Panax ginseng genome examination for ginsenoside biosynthesis
Jiang Xu,Yang Chu,Baosheng Liao,Shuiming Xiao,Qinggang Yin,Rui Bai,He Su,Linlin Dong,Xiwen Li,Jun Qian,Jingjing Zhang,Yujun Zhang,Xiaoyan Zhang,Mingli Wu,Jie Zhang,Guozheng Li,Lei Zhang,Zhenzhan Chang,Yuebin Zhang,Zhengwei Jia,Zhixiang Liu,Daniel Afreh,Ruth Nahurira,Lianjuan Zhang,Ruiyang Cheng,Yingjie Zhu,Guangwei Zhu,Wei Rao,Chao Zhou,Lirui Qiao,Zhihai Huang,Yung-Chi Cheng,Shilin Chen
DOI: https://doi.org/10.1093/gigascience/gix093
IF: 7.658
2017-11-01
GigaScience
Abstract:Ginseng, which contains ginsenosides as bioactive compounds, has been regarded as an important traditional medicine for several millennia. However, the genetic background of ginseng remains poorly understood, partly because of the plant's large and complex genome composition. We report the entire genome sequence of Panax ginseng using next-generation sequencing. The 3.5-Gb nucleotide sequence contains more than 60% repeats and encodes 42 006 predicted genes. Twenty-two transcriptome datasets and mass spectrometry images of ginseng roots were adopted to precisely quantify the functional genes.
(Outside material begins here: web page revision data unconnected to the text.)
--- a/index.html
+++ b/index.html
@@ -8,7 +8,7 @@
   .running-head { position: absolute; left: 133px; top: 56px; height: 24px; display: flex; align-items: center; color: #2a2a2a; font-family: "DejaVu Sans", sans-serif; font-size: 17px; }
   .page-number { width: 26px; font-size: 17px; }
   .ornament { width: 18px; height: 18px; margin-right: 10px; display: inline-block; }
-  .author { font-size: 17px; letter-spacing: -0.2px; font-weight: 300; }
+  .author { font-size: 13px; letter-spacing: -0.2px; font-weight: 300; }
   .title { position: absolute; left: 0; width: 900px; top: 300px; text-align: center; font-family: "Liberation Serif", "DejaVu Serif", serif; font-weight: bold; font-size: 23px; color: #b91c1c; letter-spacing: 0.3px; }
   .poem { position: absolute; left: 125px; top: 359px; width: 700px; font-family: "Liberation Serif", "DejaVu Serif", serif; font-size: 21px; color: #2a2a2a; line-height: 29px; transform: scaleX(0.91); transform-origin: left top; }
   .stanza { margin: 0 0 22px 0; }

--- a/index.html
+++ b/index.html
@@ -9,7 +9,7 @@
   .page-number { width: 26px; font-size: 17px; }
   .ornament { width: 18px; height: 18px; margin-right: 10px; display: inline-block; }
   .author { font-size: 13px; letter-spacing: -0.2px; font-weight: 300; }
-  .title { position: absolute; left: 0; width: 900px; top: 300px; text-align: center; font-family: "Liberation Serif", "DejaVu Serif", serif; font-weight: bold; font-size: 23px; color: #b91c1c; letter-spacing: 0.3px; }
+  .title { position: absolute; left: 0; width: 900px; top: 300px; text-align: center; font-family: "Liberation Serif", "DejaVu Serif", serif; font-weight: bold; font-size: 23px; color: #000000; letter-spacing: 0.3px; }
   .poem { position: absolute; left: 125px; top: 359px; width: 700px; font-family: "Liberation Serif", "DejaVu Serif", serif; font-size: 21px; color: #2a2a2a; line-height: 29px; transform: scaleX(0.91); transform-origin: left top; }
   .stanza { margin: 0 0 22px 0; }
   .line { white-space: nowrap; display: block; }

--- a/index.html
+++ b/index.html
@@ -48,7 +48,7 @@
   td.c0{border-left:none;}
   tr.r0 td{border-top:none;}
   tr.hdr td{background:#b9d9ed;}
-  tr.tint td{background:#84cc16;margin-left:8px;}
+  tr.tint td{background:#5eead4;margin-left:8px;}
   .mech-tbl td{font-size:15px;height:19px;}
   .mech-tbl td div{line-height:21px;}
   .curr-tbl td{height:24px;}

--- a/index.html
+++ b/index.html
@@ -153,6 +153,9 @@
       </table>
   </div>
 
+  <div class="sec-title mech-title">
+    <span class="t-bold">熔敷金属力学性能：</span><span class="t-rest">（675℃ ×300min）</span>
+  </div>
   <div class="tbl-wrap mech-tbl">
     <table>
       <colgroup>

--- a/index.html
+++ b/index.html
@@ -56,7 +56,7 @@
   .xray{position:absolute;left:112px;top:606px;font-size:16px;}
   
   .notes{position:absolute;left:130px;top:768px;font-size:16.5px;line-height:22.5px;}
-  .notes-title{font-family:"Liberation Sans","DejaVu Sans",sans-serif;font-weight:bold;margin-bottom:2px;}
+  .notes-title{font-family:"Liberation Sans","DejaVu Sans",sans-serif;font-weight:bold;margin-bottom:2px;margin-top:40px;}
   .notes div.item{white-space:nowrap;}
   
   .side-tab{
Thirty-one genes were identified to be involved in the mevalonic acid pathway. Eight of these genes were annotated as 3-hydroxy-3-methylglutaryl-CoA reductases, which displayed diverse structures and expression characteristics. A total of 225 UDP-glycosyltransferases (UGTs) were identified, and these UGTs accounted for one of the largest gene families of ginseng. Tandem repeats contributed to the duplication and divergence of UGTs. Molecular modeling of UGTs in the 71st, 74th, and 94th families revealed a regiospecific conserved motif located at the N-terminus. Molecular docking predicted that this motif captures ginsenoside precursors. The ginseng genome represents a valuable resource for understanding and improving the breeding, cultivation, and synthesis biology of this key herb.